§ **SOURCE INFORMATION**:
□ □ □ □ □ □ □

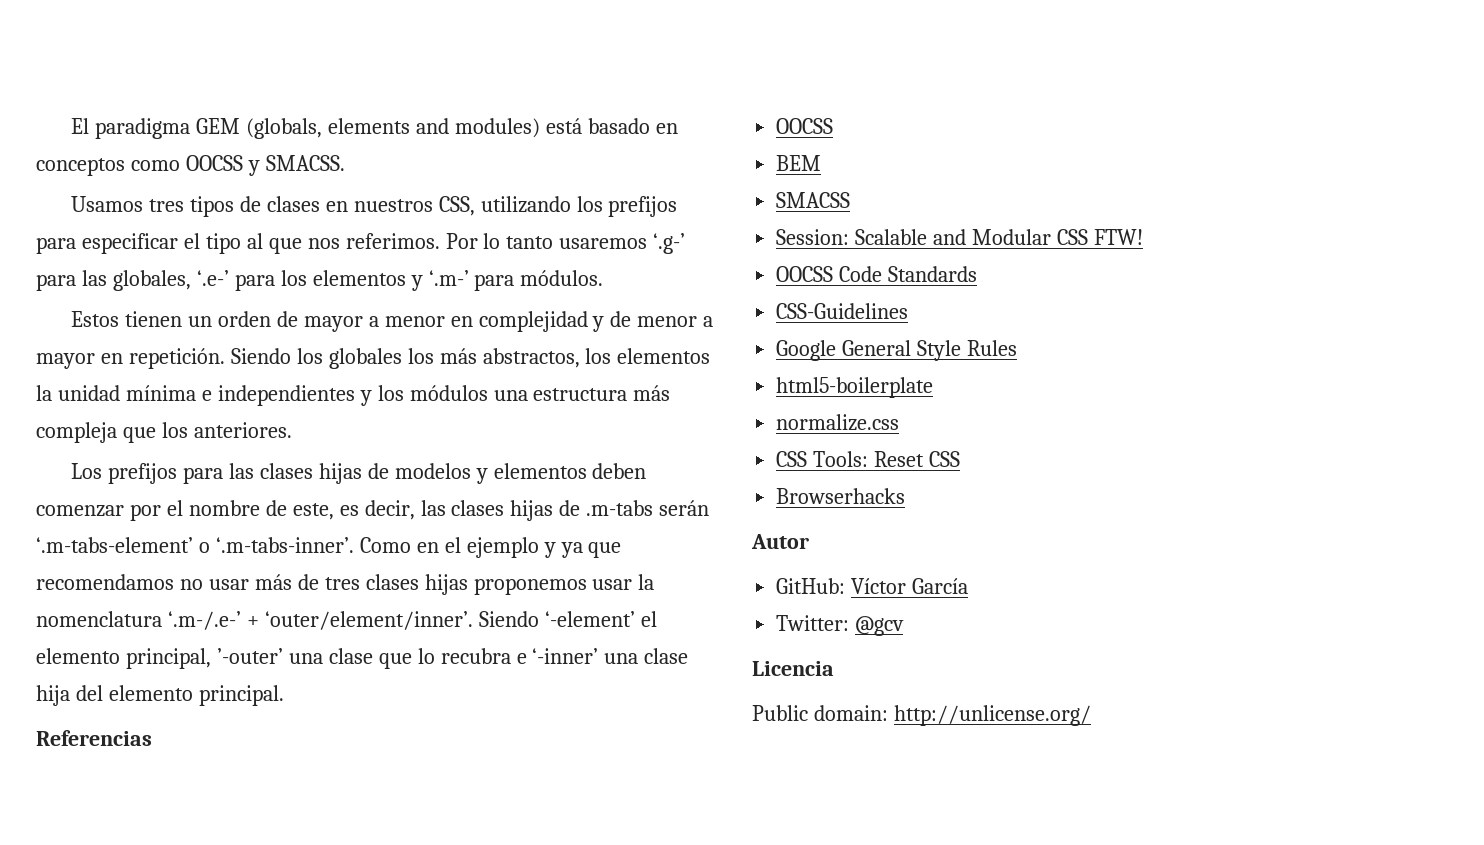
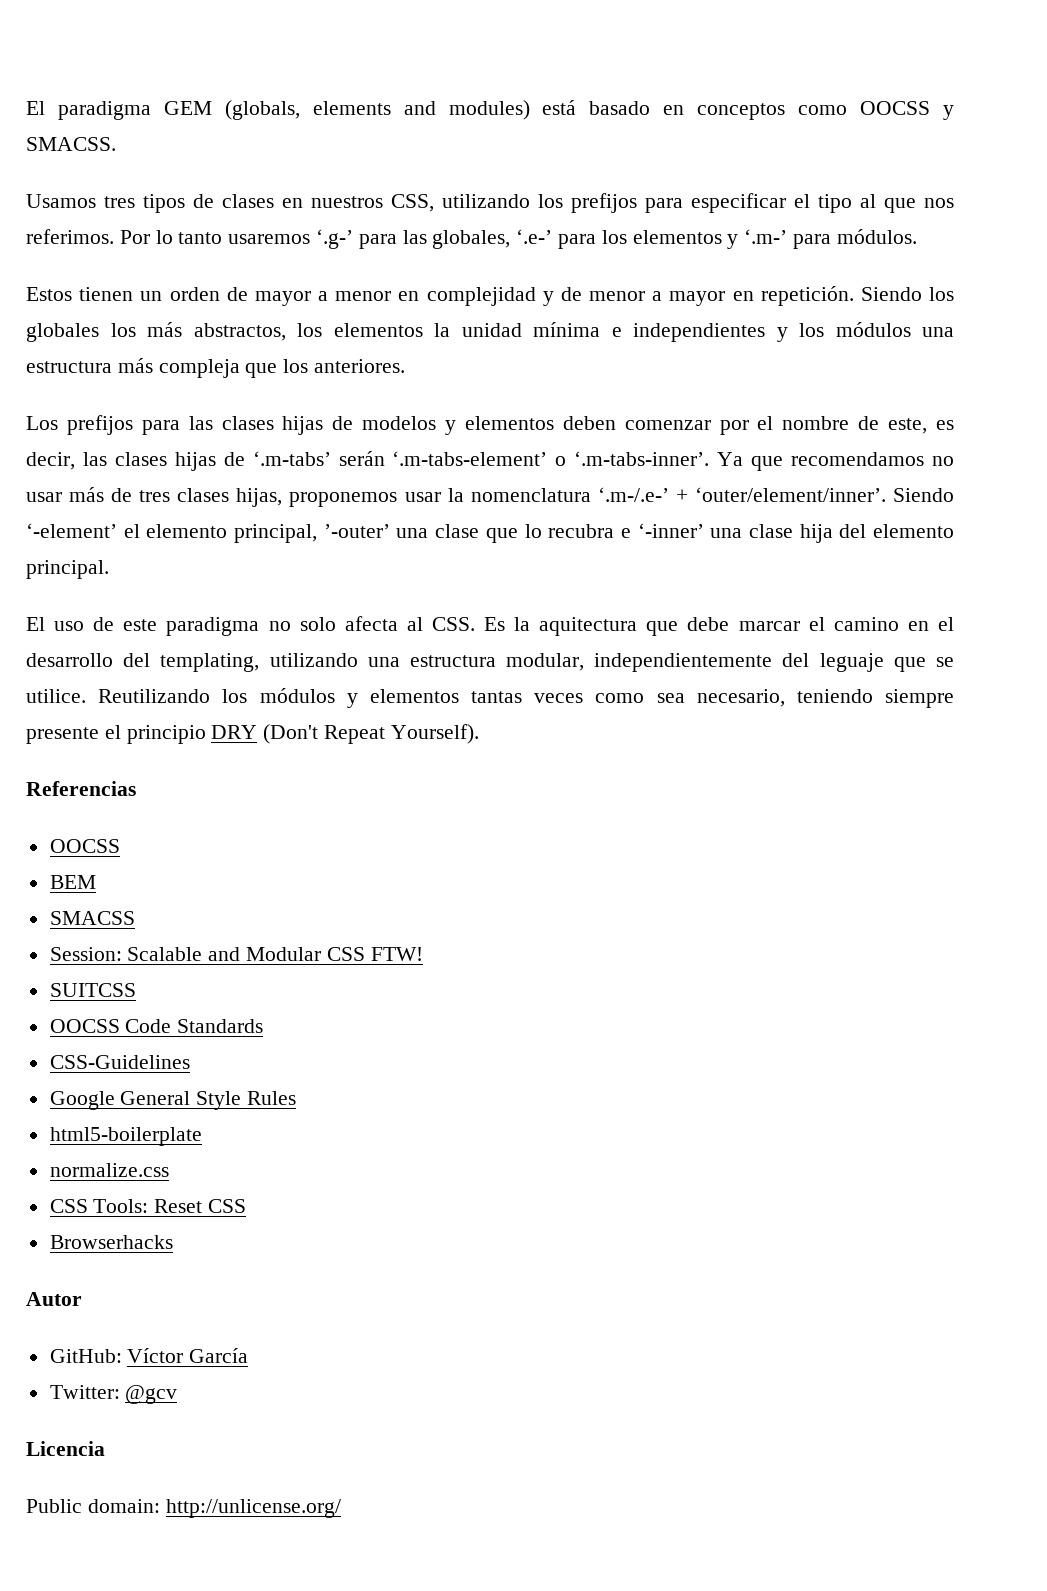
[586,500,654,516] .m-tabs -> [252,451,331,466] ‘.m-tabs’
[359,537,583,558] Como en el ejemplo y ya -> [717,452,744,466] Ya
[424,574,468,595] hijas -> [236,488,283,507] hijas,
(284, 695) none -> [26,616,954,636] [26,653,954,672] [26,688,954,708] [26,724,479,744] // El uso de este paradigma no solo afecta al CSS. Es la aquitectura que debe marcar el camino en el desarrollo del templating, utilizando una estructura modular, independientemente del leguaje que se utilice. Reutilizando los módulos y elementos tantas veces como sea necesario, teniendo siempre presente el principio DRY (Don't Repeat Yourself).
(1143, 237) none -> [49,983,136,997] // SUITCSS

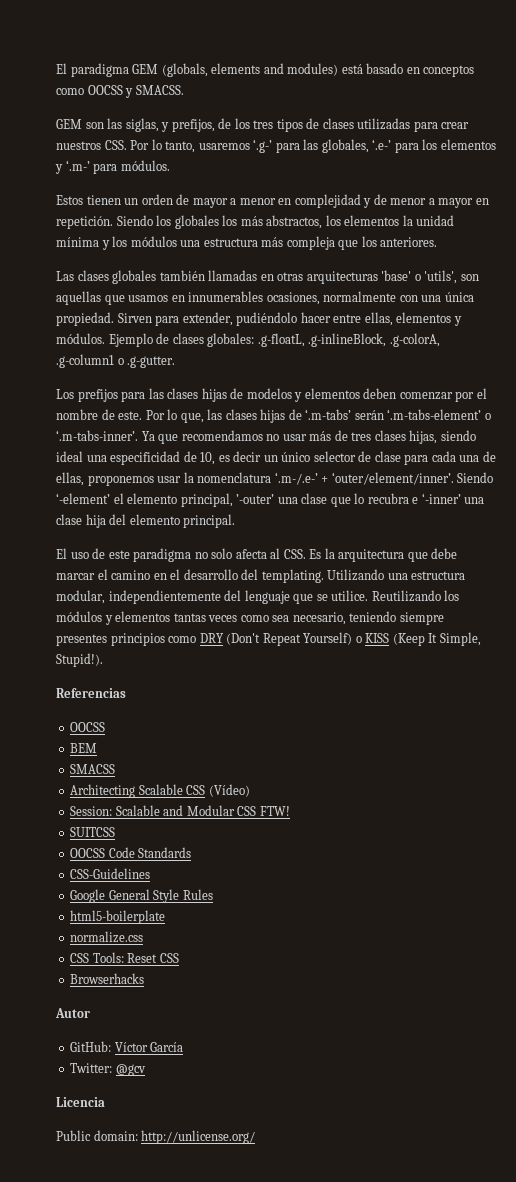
[26,193,954,213] [26,229,223,244] Usamos tres tipos de clases en nuestros CSS, utilizando los prefijos para especificar el tipo al que nos referimos. Por lo tanto -> [56,118,470,132] [56,139,196,153] GEM son las siglas, y prefijos, de los tres tipos de clases utilizadas para crear nuestros CSS. Por lo tanto,
[611,323,765,342] e independientes -> (99, 242) none
(406, 366) none -> [56,270,479,284] [56,291,474,305] [56,312,462,326] [56,333,440,347] [56,354,176,368] // Las clases globales también llamadas en otras arquitecturas 'base' o 'utils', son aquellas que usamos en innumerables ocasiones, normalmente con una única propiedad. Sirven para extender, pudiéndolo hacer entre ellas, elementos y módulos. Ejemplo de clases globales: .g-floatL, .g-inlineBlock, .g-colorA, .g-column1 o .g-gutter.
[888,418,954,434] [26,452,75,470] este, es decir, -> [118,409,204,423] este. Por lo que,
(283, 497) none -> [440,430,476,441] [56,451,496,465] [56,472,84,486] siendo ideal una especificidad de 10, es decir un único selector de clase para cada una de ellas,
[539,617,638,636] aquitectura -> [338,549,405,562] arquitectura
[160,653,358,672] templating, utilizando -> [261,569,385,583] templating. Utilizando
[819,653,884,672] leguaje -> [244,590,290,604] lenguaje
[26,724,479,744] presente el principio DRY (Don't Repeat Yourself). -> [56,632,481,646] [56,653,103,667] presentes principios como DRY (Don't Repeat Yourself) o KISS (Keep It Simple, Stupid!).
(135, 918) none -> [70,784,250,798] // Architecting Scalable CSS (Vídeo)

□ □ □ □ □ □ □

§ **ASSIGNED TASK**: Give back the data verbatim. The pictures are not part of the copy.

§ **SOLUTION**:
[586,500,654,516] .m-tabs -> [252,451,331,466] ‘.m-tabs’
[359,537,583,558] Como en el ejemplo y ya -> [717,452,744,466] Ya
[424,574,468,595] hijas -> [236,488,283,507] hijas,
(284, 695) none -> [26,616,954,636] [26,653,954,672] [26,688,954,708] [26,724,479,744] // El uso de este paradigma no solo afecta al CSS. Es la aquitectura que debe marcar el camino en el desarrollo del templating, utilizando una estructura modular, independientemente del leguaje que se utilice. Reutilizando los módulos y elementos tantas veces como sea necesario, teniendo siempre presente el principio DRY (Don't Repeat Yourself).
(1143, 237) none -> [49,983,136,997] // SUITCSS

[26,193,954,213] [26,229,223,244] Usamos tres tipos de clases en nuestros CSS, utilizando los prefijos para especificar el tipo al que nos referimos. Por lo tanto -> [56,118,470,132] [56,139,196,153] GEM son las siglas, y prefijos, de los tres tipos de clases utilizadas para crear nuestros CSS. Por lo tanto,
[611,323,765,342] e independientes -> (99, 242) none
(406, 366) none -> [56,270,479,284] [56,291,474,305] [56,312,462,326] [56,333,440,347] [56,354,176,368] // Las clases globales también llamadas en otras arquitecturas 'base' o 'utils', son aquellas que usamos en innumerables ocasiones, normalmente con una única propiedad. Sirven para extender, pudiéndolo hacer entre ellas, elementos y módulos. Ejemplo de clases globales: .g-floatL, .g-inlineBlock, .g-colorA, .g-column1 o .g-gutter.
[888,418,954,434] [26,452,75,470] este, es decir, -> [118,409,204,423] este. Por lo que,
(283, 497) none -> [440,430,476,441] [56,451,496,465] [56,472,84,486] siendo ideal una especificidad de 10, es decir un único selector de clase para cada una de ellas,
[539,617,638,636] aquitectura -> [338,549,405,562] arquitectura
[160,653,358,672] templating, utilizando -> [261,569,385,583] templating. Utilizando
[819,653,884,672] leguaje -> [244,590,290,604] lenguaje
[26,724,479,744] presente el principio DRY (Don't Repeat Yourself). -> [56,632,481,646] [56,653,103,667] presentes principios como DRY (Don't Repeat Yourself) o KISS (Keep It Simple, Stupid!).
(135, 918) none -> [70,784,250,798] // Architecting Scalable CSS (Vídeo)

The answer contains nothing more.